Standing amid the devastation on the dust covered streets of New York, a leading TV journalist stooped to pick up a piece of paper, one of the many business documents fluttering in the murky air.

"Yesterday," she said, "this piece of paper was probably the most important thing in the world to somebody. Today it is totally meaningless."

I’m sure today that all of our hearts go out to the families of those who died on that tragic day. For them, this is not an international event, but a time of intensely personal loss and mourning.

Even for those of us who were not touched directly by the horror of is event, there is something to be learned from it.

For me, these events were a stark reminder of the power of passion.

The whole thing began with an unleashing of passion for evil -- a commitment to a cause that led young men to commit mass murder and suicide.
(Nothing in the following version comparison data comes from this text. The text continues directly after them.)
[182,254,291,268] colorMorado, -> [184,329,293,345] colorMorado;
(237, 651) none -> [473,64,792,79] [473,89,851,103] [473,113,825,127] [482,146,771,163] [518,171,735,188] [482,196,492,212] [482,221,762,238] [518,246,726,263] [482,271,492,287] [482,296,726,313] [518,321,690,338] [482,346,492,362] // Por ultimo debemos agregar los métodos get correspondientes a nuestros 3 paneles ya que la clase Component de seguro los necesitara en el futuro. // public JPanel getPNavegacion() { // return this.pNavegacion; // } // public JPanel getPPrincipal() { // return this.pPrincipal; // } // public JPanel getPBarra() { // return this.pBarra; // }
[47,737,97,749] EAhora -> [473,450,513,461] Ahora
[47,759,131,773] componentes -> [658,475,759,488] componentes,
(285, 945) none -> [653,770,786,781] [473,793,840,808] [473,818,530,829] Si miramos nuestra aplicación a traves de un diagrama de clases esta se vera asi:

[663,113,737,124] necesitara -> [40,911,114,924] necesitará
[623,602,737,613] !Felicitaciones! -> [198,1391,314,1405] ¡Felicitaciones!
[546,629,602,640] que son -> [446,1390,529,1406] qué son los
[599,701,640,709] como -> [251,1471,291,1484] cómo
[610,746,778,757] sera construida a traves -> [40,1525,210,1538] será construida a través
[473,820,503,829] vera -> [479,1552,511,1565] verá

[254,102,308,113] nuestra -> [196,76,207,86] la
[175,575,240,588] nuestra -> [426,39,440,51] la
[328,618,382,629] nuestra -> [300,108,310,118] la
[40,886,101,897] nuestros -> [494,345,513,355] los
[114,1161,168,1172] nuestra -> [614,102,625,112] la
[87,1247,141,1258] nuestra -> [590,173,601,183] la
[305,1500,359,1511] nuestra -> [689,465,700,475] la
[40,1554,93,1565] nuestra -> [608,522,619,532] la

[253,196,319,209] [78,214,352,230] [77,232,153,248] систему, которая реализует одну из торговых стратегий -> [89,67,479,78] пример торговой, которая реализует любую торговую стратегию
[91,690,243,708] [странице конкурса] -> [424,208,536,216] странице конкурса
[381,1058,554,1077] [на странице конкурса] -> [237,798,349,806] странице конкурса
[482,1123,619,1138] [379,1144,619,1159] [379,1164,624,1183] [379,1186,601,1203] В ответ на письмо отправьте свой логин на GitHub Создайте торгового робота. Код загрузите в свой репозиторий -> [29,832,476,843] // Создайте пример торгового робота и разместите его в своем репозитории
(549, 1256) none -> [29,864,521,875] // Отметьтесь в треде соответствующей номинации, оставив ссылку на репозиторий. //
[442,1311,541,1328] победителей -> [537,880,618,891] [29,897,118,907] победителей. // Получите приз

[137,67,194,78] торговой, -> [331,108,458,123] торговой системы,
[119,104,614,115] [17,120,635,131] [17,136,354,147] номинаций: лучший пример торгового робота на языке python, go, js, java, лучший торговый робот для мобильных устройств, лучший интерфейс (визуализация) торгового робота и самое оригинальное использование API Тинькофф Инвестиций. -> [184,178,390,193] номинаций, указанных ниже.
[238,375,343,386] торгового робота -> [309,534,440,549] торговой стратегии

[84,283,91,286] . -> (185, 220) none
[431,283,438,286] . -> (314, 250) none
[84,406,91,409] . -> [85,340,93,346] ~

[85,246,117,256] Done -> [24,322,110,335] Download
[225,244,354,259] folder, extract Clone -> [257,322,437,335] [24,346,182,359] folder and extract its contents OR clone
That kind of passion is incomprehensible to most of us.

Yet there was also a remarkable passion for good revealed on that day.

I’ll never forget watching on TV the blackened faces of emergency workers -- firemen, police officers and others -- who boldly walked into the rising cloud of smoke, while others were running from it.

Their passion was of the totally admirable kind; a passion for service, for duty, for giving.

Today, we are proud of their legacy.

It seems that God has placed before us an awesome choice. We’re all passionate about something.

The question is: will our passion be directed at things that count, things that live on when we die?

For a great many people the world over,

Up until now, the post-modern age of political correctness has produced a generation that has made being inoffensive its greatest virtue.

Many of us have been going around trying so hard not to step on anyone else's toes, to the point of confusing political correctness with truth.

The popular thinking has gone thus: "It's OK to believe that something is true, as long as you don't insist that it is the truth of the matter."

Yet, at least for a while after 9/11, people seemed less willing to call everything "negotiable". Some things, it seems, clearly are wrong and evil.

Some things are true and worth being passionate about.

For Christians, there should be at least one major lesson learned from September 11. We can no longer afford to present a "business-as-usual", "more-of-the-same" face to the world.

We must meet people with a zeal for our God that is greater than their passion for their gods -- whatever they may be.

For the church, if for no other group, September 11 surely represented the death of blandness and a call to passion!

Until now, secular prophets have preached "blessed are the comfortable", while some churches have responded with "comfortable are the blessed". The church needs a revival of passionate living and leadership.

Check the scriptures: the God who called us is a passionate God. He is anything but the clinical, emotionless -- yes, even "nice" -- figure the church has sometimes represented him to be. He is a zealous God.

When the Israelites suffered under Pharaoh, they could not have understood why God was allowing the king's heart to be continually hardened. Each hardening brought on their heads even greater misery.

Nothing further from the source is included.